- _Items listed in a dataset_
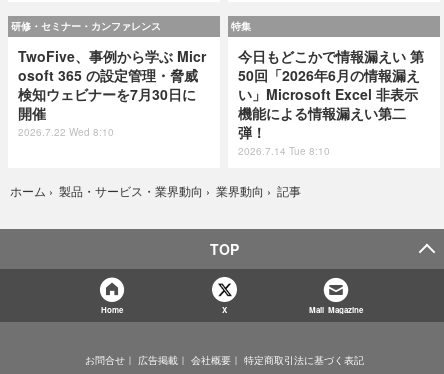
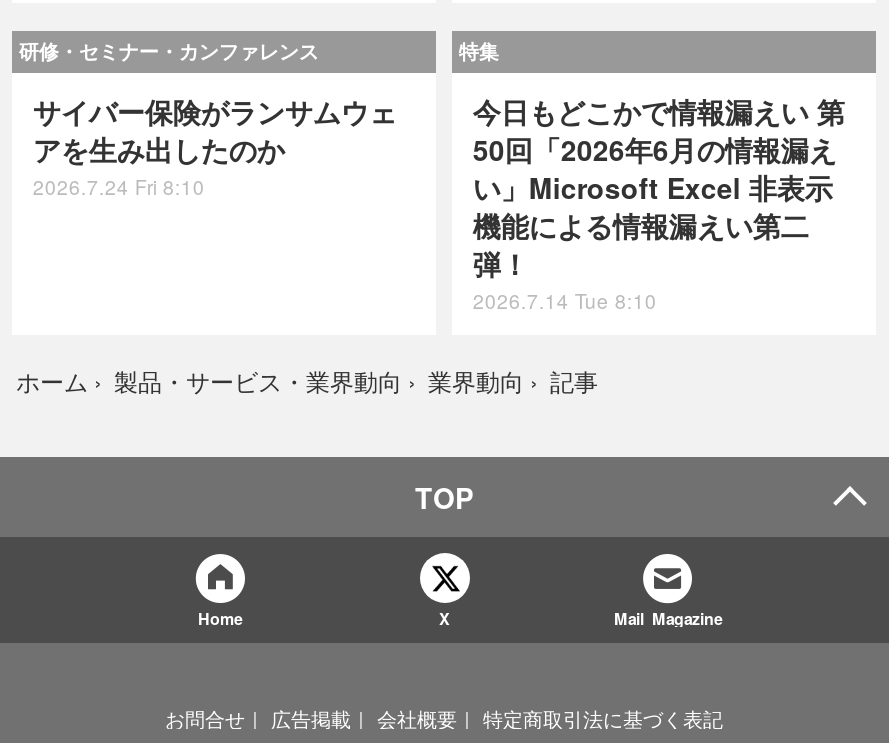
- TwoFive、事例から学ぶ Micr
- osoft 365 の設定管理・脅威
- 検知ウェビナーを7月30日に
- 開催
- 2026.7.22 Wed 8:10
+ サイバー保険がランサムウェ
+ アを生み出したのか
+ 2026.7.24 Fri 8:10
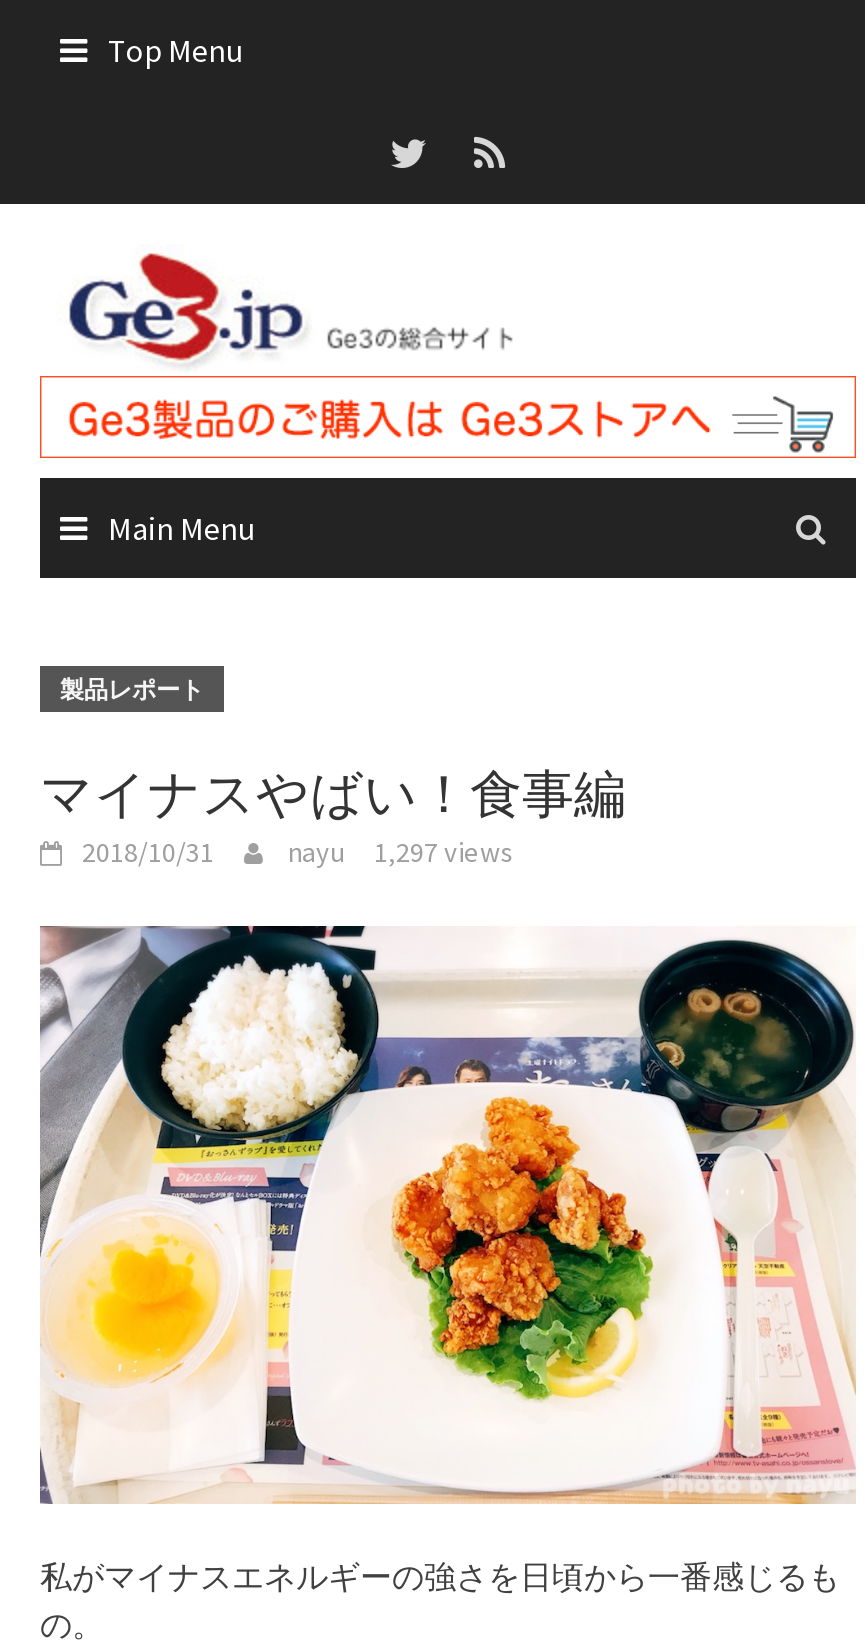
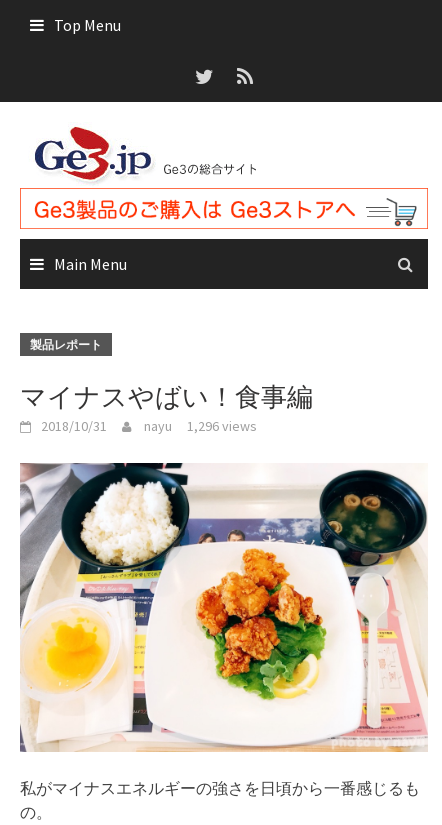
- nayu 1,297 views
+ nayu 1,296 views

- _Problem statement_
Output all the data, exactly, without images.

- _Response below_
- TwoFive、事例から学ぶ Micr
- osoft 365 の設定管理・脅威
- 検知ウェビナーを7月30日に
- 開催
- 2026.7.22 Wed 8:10
+ サイバー保険がランサムウェ
+ アを生み出したのか
+ 2026.7.24 Fri 8:10
- nayu 1,297 views
+ nayu 1,296 views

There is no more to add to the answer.